**WHAT IS EXPECTED**.
Write each entry again exactly as shown, but without the images it holds.

(Before-and-after page screenshots)
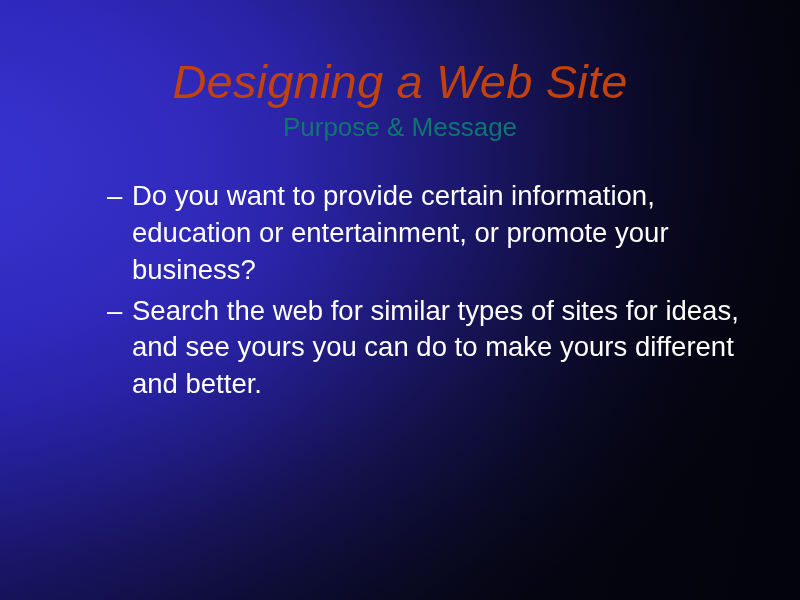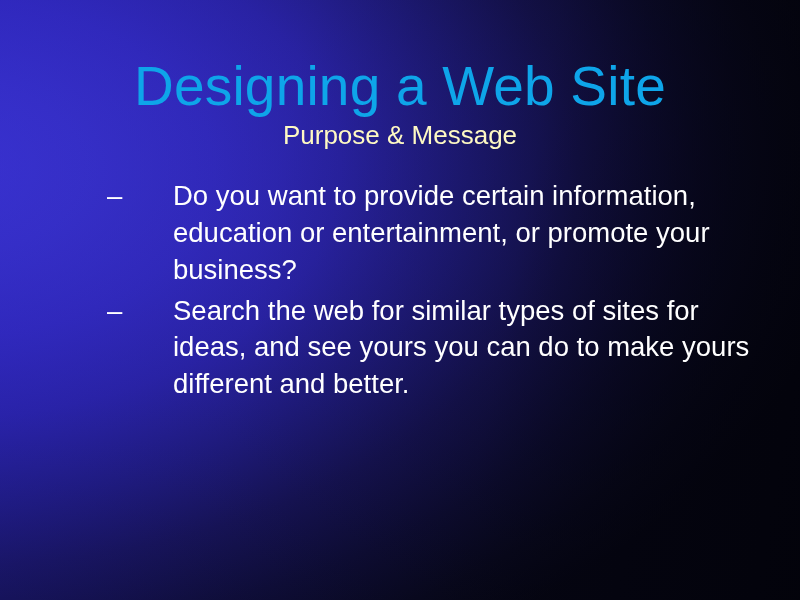"Designing a Web Site" #slide-title { color: #0ea5e9 -> #c2410c; font-size: 55px -> 47px; font-style: none -> italic }
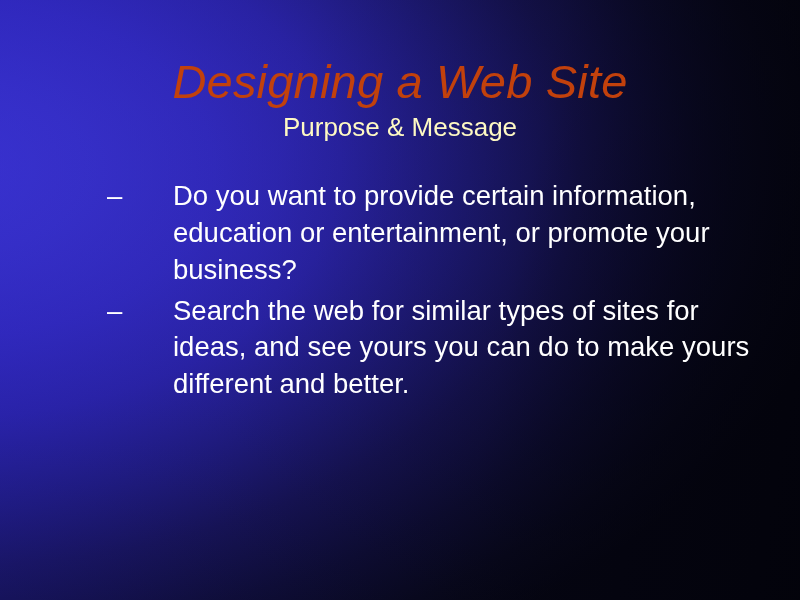"Purpose & Message" #slide-subtitle { color: #fef9c3 -> #0f766e }
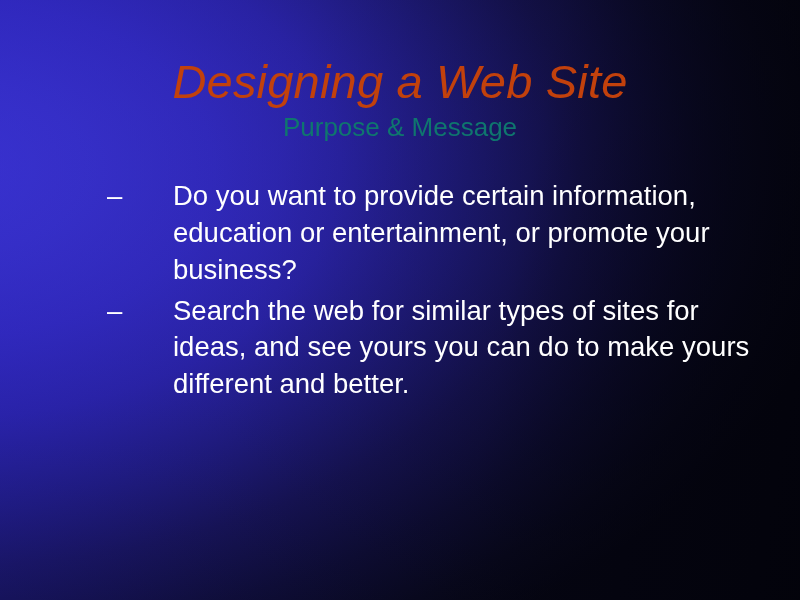"Do you want to provide" .bullet-l2 .btext { margin-left: 41px -> none }
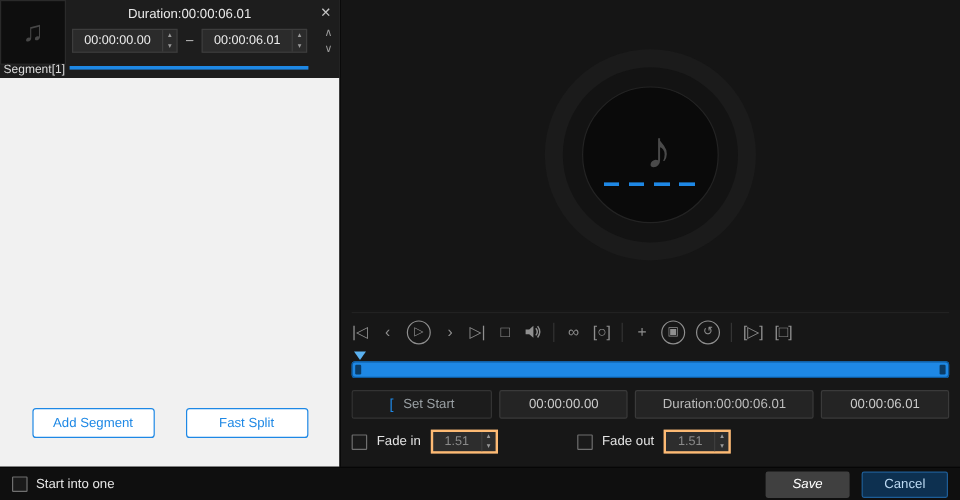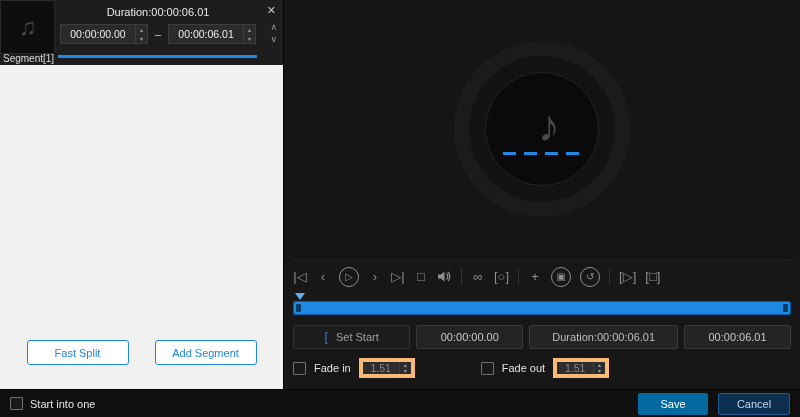"Fast Split" div.outline-btn { order: before "Add Segment" -> after "Add Segment" }
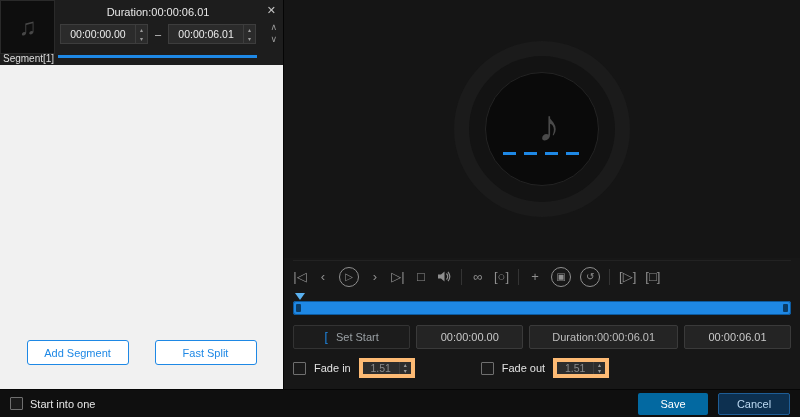"1.51" .fade-spin { border: 4px solid #fdba74 -> 2px solid #fdba74 }
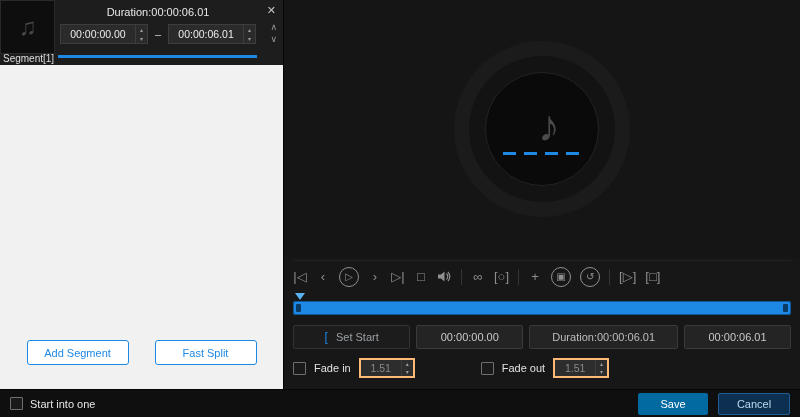"Save" .save-btn { background: #0369a1 -> #404040; font-style: none -> italic }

**OUTPUT FOR THIS EXERCISE**.
"Designing a Web Site" #slide-title { color: #0ea5e9 -> #c2410c; font-size: 55px -> 47px; font-style: none -> italic }
"Purpose & Message" #slide-subtitle { color: #fef9c3 -> #0f766e }
"Do you want to provide" .bullet-l2 .btext { margin-left: 41px -> none }
"Fast Split" div.outline-btn { order: before "Add Segment" -> after "Add Segment" }
"1.51" .fade-spin { border: 4px solid #fdba74 -> 2px solid #fdba74 }
"Save" .save-btn { background: #0369a1 -> #404040; font-style: none -> italic }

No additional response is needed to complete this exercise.